I looked up, distracted by the sound of the sliding porch door, followed by a blast of cold air. The EMS guys had arrived with a gurney and gear and gently hustled me out of the kitchen. Emily followed right after them.
* * *
You'll know it's bad
when they take you to the little waiting room. Emily held my left arm. Her face was pale, her lips still rosy from the cold, her dark bobbed hair peeking from under a familiar blue cloche hat. Matthew sat on my right. Matthew was tall, built like a tree. The sad-eyed young doctor told us it was a pulmonary embolism. A blood clot, formed in the leg, had moved upward and lodged in the lung, causing cardiac arrest. They had tried everything they could to revive him. But.
Everything moved in slow motion as I processed his words. This couldn't be right. Whenever we'd watched Six Feet Under
together, the main characters made it safely to the next episode. I slid off my chair to the floor and screamed.
"You can lie next to him if you want," Emily offered. She was calm, amazingly, looking at Henry's lifeless body on the gurney. "Go ahead, it won't bother me at all."

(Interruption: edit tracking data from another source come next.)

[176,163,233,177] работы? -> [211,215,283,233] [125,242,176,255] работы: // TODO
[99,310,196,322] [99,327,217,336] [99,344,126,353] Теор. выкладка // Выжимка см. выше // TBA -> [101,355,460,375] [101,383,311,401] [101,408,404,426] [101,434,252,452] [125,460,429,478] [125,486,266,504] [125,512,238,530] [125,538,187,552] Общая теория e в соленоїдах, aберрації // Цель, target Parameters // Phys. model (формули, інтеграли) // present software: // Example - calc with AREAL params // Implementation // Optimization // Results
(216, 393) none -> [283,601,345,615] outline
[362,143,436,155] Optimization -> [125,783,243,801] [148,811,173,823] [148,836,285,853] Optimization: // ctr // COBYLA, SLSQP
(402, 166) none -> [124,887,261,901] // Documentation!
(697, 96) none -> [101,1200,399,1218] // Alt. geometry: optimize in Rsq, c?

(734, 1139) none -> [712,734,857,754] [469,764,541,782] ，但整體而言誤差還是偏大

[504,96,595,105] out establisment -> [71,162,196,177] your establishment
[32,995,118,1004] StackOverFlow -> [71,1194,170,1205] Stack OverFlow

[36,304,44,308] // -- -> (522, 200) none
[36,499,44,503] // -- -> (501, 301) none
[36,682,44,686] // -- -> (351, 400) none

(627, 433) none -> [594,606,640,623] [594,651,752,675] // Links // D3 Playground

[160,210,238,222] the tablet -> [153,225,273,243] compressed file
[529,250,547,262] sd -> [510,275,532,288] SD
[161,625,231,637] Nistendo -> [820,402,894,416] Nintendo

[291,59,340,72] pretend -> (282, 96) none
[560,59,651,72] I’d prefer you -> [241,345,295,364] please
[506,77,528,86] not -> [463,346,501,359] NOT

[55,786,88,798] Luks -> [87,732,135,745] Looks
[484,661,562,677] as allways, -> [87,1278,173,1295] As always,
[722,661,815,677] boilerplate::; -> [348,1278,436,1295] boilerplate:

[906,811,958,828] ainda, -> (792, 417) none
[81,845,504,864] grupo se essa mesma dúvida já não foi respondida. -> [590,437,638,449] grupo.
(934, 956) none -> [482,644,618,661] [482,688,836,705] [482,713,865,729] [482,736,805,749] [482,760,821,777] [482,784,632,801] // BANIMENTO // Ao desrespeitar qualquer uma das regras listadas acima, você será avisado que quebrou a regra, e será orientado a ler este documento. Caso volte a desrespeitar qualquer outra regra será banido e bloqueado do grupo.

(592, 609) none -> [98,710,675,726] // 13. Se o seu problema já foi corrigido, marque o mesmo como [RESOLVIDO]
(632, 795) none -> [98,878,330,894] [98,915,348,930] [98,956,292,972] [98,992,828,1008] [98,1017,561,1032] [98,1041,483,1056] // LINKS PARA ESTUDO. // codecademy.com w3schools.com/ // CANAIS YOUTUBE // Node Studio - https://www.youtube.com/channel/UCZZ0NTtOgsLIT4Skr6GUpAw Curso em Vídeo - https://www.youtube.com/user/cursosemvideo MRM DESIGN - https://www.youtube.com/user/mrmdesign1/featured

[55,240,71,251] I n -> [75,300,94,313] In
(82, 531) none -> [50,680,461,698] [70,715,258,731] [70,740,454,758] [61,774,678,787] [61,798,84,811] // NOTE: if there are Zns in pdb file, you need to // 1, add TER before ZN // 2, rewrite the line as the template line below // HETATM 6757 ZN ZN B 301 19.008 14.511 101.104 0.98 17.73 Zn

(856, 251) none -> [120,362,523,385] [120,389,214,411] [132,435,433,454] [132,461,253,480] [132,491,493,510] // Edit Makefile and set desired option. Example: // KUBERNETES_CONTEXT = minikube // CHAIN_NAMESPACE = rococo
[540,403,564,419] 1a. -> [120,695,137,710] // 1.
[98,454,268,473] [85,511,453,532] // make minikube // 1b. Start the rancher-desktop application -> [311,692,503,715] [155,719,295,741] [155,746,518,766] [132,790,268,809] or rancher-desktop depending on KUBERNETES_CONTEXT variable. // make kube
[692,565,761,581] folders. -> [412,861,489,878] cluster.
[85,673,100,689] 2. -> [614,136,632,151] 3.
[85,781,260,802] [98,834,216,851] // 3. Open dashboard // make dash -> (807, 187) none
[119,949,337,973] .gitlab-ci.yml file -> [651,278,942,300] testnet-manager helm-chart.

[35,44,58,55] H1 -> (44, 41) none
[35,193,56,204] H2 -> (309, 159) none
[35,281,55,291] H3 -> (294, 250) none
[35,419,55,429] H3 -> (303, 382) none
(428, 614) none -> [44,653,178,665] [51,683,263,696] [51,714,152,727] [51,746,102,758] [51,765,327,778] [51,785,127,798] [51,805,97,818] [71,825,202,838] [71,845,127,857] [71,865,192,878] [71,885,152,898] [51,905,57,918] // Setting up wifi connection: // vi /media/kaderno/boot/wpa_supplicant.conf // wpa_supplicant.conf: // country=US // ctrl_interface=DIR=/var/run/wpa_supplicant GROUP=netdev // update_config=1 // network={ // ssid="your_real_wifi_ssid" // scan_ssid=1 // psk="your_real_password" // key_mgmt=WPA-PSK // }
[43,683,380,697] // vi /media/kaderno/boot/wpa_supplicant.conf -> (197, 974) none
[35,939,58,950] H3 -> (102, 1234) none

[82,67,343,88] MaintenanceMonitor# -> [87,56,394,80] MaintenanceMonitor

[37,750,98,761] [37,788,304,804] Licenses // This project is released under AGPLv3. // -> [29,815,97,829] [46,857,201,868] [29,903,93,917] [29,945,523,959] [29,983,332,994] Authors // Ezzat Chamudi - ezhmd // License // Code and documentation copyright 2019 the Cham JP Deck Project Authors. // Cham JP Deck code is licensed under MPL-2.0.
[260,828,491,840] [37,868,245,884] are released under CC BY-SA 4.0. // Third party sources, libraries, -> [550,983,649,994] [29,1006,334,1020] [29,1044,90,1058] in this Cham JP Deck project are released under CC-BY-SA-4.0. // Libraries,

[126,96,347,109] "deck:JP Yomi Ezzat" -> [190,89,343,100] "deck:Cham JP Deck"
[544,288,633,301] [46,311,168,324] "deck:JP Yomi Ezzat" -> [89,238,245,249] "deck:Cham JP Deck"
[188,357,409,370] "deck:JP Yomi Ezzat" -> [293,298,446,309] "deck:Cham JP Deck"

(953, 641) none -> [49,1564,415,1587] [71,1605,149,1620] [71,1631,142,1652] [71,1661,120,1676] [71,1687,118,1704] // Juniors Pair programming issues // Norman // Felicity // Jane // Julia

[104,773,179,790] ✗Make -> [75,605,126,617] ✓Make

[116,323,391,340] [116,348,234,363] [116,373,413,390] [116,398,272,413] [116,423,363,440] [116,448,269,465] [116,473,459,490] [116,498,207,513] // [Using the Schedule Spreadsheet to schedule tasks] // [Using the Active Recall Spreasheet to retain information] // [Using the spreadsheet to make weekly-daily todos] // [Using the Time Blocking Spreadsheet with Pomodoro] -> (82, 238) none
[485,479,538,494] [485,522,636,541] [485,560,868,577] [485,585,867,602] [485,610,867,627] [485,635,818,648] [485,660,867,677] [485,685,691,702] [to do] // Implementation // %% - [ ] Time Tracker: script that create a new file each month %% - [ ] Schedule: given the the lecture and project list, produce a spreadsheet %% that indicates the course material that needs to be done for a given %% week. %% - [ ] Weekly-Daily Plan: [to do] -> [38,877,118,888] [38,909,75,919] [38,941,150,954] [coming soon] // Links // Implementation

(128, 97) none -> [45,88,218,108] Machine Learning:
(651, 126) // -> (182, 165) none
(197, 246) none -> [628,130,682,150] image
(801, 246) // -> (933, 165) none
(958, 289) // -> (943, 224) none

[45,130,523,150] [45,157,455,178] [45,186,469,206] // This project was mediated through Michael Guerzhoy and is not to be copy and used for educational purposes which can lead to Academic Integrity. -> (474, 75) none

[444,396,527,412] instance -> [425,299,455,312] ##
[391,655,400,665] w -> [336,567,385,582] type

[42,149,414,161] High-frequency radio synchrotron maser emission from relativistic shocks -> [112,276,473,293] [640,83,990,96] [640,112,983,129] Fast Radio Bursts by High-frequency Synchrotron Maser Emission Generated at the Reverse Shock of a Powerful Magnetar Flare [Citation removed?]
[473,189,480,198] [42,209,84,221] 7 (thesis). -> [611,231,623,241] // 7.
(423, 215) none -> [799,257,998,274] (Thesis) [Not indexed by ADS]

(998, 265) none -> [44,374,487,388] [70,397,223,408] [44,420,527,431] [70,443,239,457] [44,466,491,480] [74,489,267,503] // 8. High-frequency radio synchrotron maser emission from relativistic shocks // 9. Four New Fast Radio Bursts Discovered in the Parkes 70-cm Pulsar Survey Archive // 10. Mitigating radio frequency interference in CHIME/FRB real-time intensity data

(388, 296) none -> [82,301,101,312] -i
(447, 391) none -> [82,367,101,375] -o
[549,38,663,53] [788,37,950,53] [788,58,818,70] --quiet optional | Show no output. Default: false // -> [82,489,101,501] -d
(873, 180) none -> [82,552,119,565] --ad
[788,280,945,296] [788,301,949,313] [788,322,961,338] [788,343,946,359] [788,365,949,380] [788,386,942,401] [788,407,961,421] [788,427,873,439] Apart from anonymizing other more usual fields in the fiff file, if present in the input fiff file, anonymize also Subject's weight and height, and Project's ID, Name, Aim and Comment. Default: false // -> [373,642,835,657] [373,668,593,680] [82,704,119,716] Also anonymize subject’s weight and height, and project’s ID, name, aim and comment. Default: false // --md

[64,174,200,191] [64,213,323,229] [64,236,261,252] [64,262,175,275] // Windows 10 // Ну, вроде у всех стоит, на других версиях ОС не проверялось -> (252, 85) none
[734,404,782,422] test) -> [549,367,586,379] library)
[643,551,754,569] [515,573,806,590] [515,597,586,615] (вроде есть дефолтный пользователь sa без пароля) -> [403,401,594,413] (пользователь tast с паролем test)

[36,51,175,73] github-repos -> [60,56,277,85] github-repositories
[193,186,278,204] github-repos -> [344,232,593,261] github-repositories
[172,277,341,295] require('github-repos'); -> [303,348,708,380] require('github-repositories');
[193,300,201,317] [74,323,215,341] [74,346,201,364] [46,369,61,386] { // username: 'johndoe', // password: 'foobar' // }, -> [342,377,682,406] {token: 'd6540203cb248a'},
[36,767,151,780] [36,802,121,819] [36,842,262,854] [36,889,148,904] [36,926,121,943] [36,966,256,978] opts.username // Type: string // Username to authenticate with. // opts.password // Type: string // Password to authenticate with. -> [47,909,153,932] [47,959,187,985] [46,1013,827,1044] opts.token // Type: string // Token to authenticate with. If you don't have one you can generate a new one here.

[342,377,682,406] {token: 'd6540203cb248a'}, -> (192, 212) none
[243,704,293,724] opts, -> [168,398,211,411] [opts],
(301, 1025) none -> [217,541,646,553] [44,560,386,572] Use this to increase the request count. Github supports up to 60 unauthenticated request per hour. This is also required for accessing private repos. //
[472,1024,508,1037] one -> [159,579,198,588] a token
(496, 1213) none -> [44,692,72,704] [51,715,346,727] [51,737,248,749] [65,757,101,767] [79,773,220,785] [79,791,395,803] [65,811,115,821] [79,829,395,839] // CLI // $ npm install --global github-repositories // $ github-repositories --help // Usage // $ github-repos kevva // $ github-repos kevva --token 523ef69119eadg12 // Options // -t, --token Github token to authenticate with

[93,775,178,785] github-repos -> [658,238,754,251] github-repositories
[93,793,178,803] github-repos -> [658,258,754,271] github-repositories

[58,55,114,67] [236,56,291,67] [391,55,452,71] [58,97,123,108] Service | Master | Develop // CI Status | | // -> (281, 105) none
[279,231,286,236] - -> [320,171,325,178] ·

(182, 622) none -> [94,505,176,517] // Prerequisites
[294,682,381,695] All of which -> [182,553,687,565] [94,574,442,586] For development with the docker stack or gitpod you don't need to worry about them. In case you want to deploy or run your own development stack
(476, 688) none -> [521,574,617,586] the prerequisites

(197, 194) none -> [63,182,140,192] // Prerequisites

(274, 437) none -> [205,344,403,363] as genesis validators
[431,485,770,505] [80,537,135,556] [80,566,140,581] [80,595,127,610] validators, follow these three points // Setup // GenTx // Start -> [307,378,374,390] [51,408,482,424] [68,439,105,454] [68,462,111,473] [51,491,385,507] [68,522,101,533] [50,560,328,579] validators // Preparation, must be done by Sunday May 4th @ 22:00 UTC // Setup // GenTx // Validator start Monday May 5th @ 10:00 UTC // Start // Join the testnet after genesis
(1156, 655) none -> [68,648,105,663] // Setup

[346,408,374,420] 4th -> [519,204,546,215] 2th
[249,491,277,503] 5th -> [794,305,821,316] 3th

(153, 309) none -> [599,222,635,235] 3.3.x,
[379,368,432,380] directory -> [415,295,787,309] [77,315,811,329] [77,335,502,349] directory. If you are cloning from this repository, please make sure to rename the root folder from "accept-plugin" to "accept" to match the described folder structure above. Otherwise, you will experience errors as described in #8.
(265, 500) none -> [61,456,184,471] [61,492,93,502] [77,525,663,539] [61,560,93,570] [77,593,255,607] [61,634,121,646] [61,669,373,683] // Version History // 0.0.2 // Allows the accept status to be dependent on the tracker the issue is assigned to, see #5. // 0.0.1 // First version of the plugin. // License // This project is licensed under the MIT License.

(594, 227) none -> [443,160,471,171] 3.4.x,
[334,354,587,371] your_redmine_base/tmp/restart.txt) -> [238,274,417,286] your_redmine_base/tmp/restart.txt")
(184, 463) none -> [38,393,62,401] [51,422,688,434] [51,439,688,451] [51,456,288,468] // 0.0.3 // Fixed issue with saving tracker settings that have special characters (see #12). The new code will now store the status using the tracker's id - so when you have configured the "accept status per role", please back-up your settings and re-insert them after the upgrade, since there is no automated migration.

I climbed up onto the narrow gurney and lay down next to him. He would have wanted me to note every detail for him -- the way his chest was still warm, while his arms were already stiff and cold and his fingers were curled and blue. He had a bruise on the left side of his face. It was comforting to rest there with my arm around him, touching him in a familiar way, relieved still to have a companion, even a quiet one.
He had beautiful feet, elegantly articulated toes, like the feet on a Greek statue. I peeled back his shirt to look at the distinctive scar on his chest. A bit of cornhusk had punctured his skin while he was working on a farm as a teenager. The healing wound had formed an inch-long raised keloid that I loved to touch in the dark. I touched the large and dark mole on his left shoulder. I felt the scar over his right eye, received as a child in a hotel in Honolulu (designed by Frank Lloyd Wright, Henry always added when telling the story), when a window had fallen suddenly out of its molding as he passed under it with his family. All his scars and moles, so well known to me, like stepping stones marking the way home through a dark wood.
Two nurses came in. "You should go home now and get some rest," one said. She put her hand on my shoulder, squeezed me gently.
Emily took my arm and we walked down the fluorescent-lit corridors and stepped out into the twilight, a remarkable sky of inky blue with low hanging clouds. A flock of black birds rushed up into the sky, their wings moved in unison, a tragic banner.